ATLANTA — Another well-known face and name in Atlanta's history sat down with 11Alive on Saturday as he remembered the impact of baseball legend Hank Aaron.

Ambassador and former Atlanta mayor Andrew Young shared his personal memories and talked more about Aaron's far-reaching impact on the Atlanta community.

"I mean, I didn't shed a tear until I opened up the newspaper this morning and you start reading and you realize that this is the end of an era," Young said.

But his legacy lives on. Aaron, who broke the home run record set by Babe Ruth, will be remembered by many for his contributions to baseball.

"There was no detail about the game of baseball that he did not analyze, think through and perfect," Young said.

It's his life after baseball, however, that Young celebrates the most.

"Few people know how active he was politically, but President Clinton gives him credit for being president," he said.

In the years to follow, Young said Clinton attended all of Aaron's birthday parties.
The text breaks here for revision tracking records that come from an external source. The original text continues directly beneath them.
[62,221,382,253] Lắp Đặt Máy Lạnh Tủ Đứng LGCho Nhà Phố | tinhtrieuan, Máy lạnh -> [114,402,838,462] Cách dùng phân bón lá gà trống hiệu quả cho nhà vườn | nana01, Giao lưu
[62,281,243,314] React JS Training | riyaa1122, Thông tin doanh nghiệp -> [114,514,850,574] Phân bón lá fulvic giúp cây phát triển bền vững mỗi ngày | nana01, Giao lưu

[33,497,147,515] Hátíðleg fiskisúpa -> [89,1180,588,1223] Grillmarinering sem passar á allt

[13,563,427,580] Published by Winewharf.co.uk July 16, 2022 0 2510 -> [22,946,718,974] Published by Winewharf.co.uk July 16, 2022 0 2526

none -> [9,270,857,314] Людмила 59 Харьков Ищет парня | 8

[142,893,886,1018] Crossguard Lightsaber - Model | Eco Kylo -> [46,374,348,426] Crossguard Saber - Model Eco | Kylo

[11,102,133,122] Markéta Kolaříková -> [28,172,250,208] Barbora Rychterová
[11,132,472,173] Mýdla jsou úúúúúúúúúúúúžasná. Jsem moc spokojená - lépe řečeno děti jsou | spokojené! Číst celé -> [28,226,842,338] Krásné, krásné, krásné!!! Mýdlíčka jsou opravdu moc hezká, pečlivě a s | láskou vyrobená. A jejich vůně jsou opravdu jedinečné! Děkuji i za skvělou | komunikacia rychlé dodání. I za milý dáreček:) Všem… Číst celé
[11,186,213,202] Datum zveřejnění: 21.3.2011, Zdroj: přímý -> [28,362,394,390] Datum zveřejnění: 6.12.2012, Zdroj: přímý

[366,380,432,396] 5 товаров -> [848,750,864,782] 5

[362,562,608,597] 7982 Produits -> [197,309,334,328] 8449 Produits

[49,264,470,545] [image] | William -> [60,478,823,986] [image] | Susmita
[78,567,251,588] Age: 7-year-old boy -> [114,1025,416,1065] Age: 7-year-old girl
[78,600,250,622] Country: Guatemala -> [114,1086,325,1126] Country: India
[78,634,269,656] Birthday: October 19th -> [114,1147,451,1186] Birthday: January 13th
In 2002, the man known as "Hammerin Hank" was awarded the Presidential Medal of Freedom by another president, George W. Bush.

"I think there's no question that he did more good through his business life than he was able to do in baseball," Young said.

He added that Aaron gave his life to the service of God, his community, and "anybody and everybody in need."

"It's what it means to be a classy human being - has nothing to do with his sports ability, though it came from that, or his race or his creed," Young said. "But it was his spirit and, I think, that spirit doesn't leave us."

Ambassador Young said he believes Aaron's impact on the country will continue - possibly more now than when he was living.